Could you please give me an example for this specific case? Shouldn't one stripBetween tag be enough?

I looked into ReplaceTransformer; I don't believe that is what I need for this particular situation, unless I replace the text with empty string in <toValue>.

essiembre commented 6 years ago

In which case it should work. Can you share a problematic URL as well as your config?

inpsolr commented 6 years ago

Hi @essiembre,

I have sent you and email with the sample HTML of the URL I am indexing along with the config.xml for the crawler.

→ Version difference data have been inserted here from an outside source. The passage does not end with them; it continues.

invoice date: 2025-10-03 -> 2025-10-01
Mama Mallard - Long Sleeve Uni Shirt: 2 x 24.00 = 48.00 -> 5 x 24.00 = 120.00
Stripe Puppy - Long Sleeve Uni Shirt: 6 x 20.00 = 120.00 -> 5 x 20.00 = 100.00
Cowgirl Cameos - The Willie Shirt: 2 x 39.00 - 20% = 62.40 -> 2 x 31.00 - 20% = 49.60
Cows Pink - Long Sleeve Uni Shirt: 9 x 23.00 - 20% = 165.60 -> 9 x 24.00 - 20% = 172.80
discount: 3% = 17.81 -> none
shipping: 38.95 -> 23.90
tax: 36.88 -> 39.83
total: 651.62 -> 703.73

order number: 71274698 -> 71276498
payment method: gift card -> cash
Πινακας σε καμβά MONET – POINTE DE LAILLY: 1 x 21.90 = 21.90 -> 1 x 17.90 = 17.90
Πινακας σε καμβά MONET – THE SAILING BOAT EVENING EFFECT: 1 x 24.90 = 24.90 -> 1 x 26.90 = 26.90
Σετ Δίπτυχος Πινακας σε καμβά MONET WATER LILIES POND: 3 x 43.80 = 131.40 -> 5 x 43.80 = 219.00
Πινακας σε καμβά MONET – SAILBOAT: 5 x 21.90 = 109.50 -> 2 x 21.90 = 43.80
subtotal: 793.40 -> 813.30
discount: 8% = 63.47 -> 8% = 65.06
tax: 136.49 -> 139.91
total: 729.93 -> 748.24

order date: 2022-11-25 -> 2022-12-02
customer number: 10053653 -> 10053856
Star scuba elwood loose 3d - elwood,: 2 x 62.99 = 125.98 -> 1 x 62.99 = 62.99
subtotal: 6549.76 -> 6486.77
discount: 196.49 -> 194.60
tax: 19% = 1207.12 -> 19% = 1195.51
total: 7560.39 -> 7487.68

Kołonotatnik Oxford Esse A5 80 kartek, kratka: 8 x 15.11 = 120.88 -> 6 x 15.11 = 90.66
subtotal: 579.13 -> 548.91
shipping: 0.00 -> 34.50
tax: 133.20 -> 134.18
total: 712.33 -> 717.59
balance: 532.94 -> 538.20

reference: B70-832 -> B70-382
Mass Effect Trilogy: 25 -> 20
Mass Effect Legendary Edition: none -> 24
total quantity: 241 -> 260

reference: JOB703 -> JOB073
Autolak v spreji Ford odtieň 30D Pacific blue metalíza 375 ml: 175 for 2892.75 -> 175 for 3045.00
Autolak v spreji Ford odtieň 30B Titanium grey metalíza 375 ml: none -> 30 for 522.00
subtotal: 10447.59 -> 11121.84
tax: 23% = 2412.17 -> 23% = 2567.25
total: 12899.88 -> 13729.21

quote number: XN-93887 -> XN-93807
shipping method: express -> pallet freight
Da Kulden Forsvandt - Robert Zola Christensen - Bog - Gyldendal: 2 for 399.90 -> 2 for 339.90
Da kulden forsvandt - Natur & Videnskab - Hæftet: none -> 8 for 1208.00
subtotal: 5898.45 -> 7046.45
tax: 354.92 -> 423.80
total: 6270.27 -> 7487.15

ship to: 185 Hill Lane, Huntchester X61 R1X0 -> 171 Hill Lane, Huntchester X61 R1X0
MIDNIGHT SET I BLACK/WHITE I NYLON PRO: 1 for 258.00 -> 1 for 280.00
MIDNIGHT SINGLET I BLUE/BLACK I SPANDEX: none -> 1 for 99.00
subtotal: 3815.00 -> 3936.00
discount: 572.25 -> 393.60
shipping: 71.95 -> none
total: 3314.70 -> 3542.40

essiembre commented 6 years ago

I was able to reproduce. Your config is good. The issue is one of file size. Most transformers dealing with text have a limit of characters it reads at once to avoid memory issues on very large files. You can easily fix this by adding a "maxReadSize" attribute with a large value. For example, this was tested to work:

<transformer maxReadSize="10000000" class="$transformerStripBetween" inclusive="true" >
...
</transformer>

The next release will likely increase the default max read size.

Please confirm.

essiembre commented 6 years ago

FYI, the latest snapshot release drastically increased the default maximum read size (default is now 10 million characters). Please re-open if you still have issues.

inpsolr commented 6 years ago

Sorry for late reply. Yes, this change actually worked for me. Thank you very much. Will also test the new snapshot without the explicit specification for maxReadSize. Thank you for taking care of this so quickly.